■ WHAT YOU SHOULD DO
In the answer, each entry below appears exactly as given, and no picture appears at all.

○ ○ ○ ○

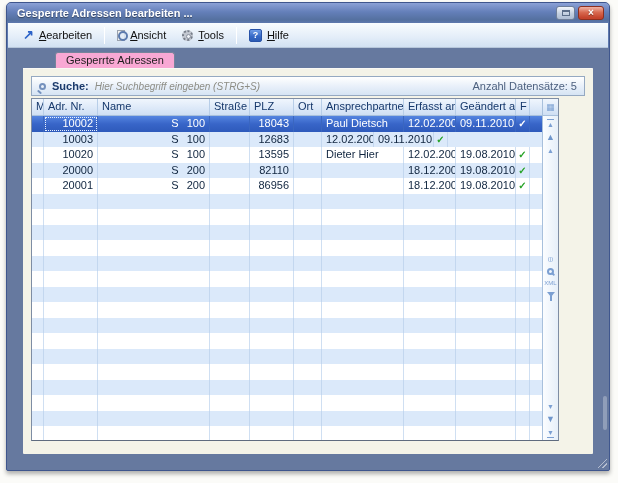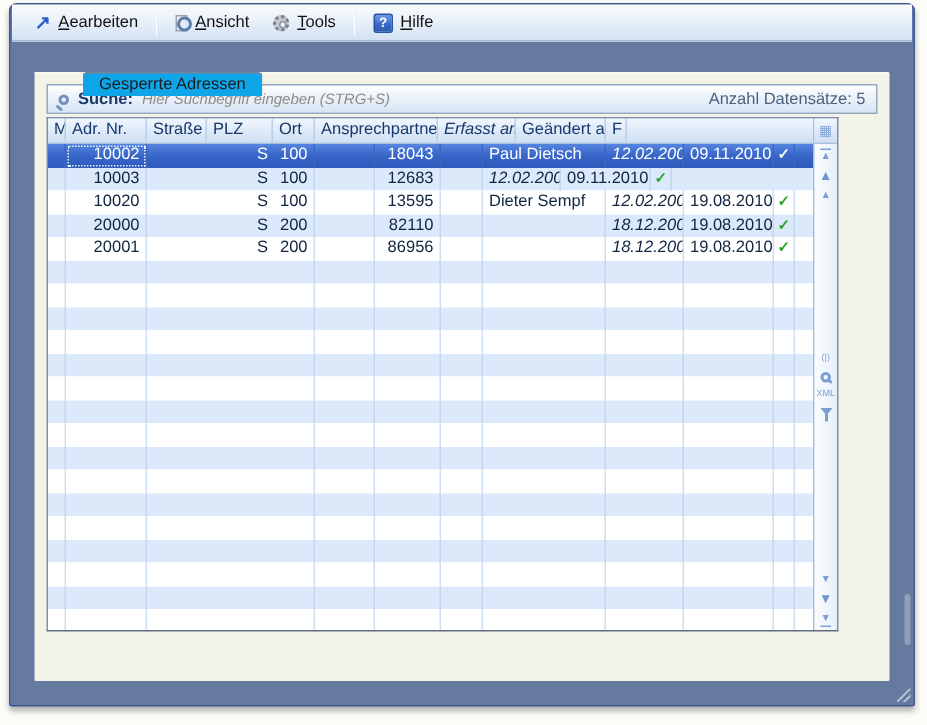"Gesperrte Adressen bearbeiten ..." div.titlebar { html: none -> <div> <div>Gesperrte Adressen bearbeiten ...</div> <div> <div> <i></i> </div> <div><span>×</span></div> </div> </div> }
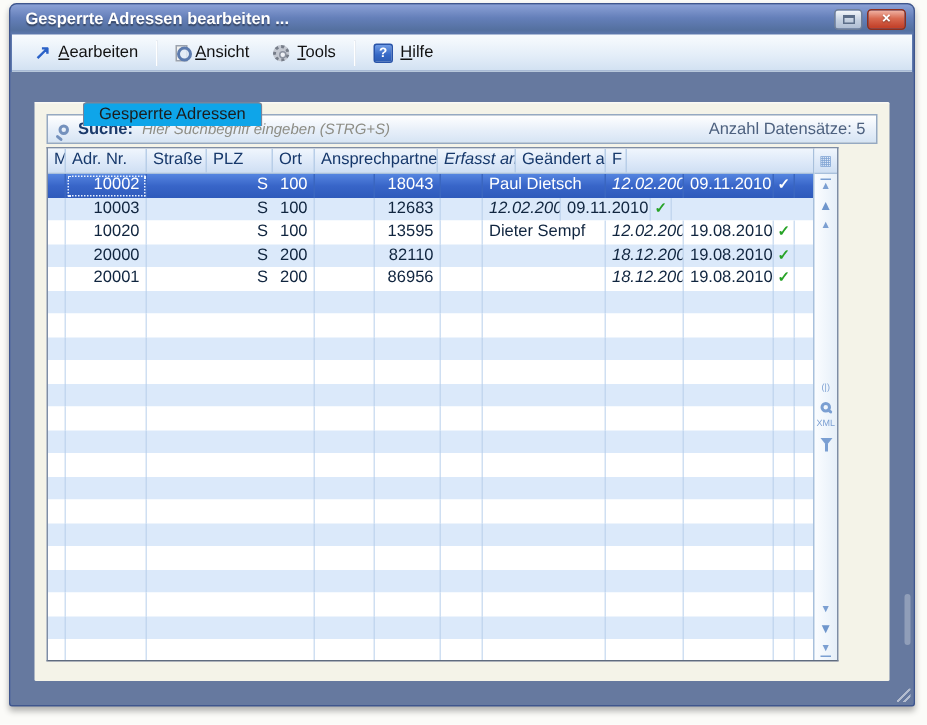"Gesperrte Adressen" .tab { background: #0ea5e9 -> #f9a8d4; top: 16px -> 0 }
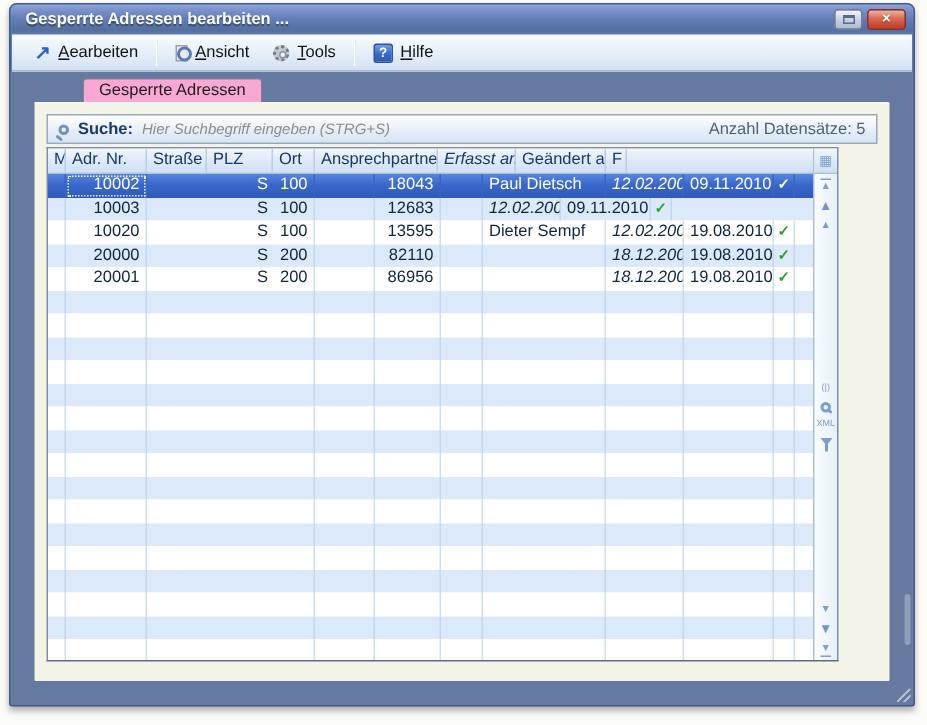"Name" div.hcell { html: none -> <div>Name</div> }
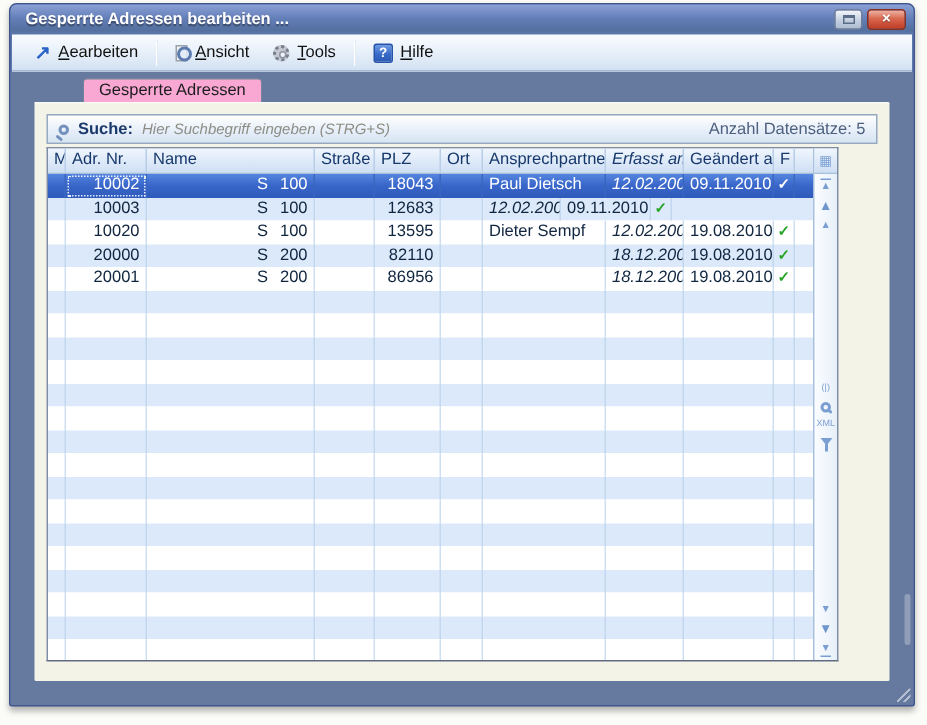"Erfasst am" .c-erf { font-style: italic -> none }
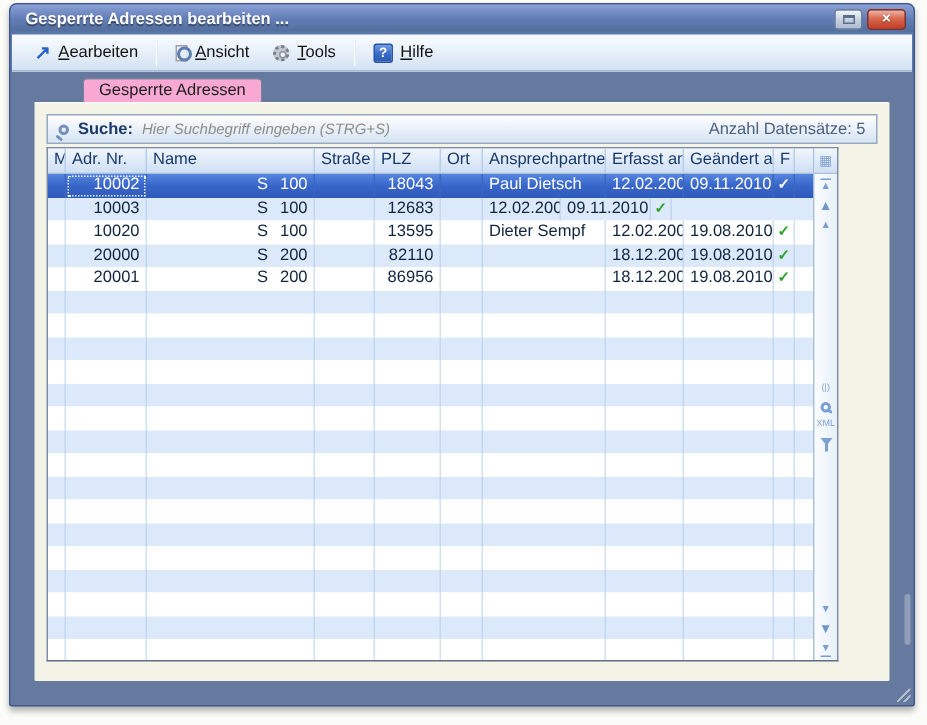"Dieter Sempf" div.cell { text: Sempf -> Hier }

○ ○ ○ ○

■ SOLUTION FOR THIS TASK
"Gesperrte Adressen bearbeiten ..." div.titlebar { html: none -> <div> <div>Gesperrte Adressen bearbeiten ...</div> <div> <div> <i></i> </div> <div><span>×</span></div> </div> </div> }
"Gesperrte Adressen" .tab { background: #0ea5e9 -> #f9a8d4; top: 16px -> 0 }
"Name" div.hcell { html: none -> <div>Name</div> }
"Erfasst am" .c-erf { font-style: italic -> none }
"Dieter Sempf" div.cell { text: Sempf -> Hier }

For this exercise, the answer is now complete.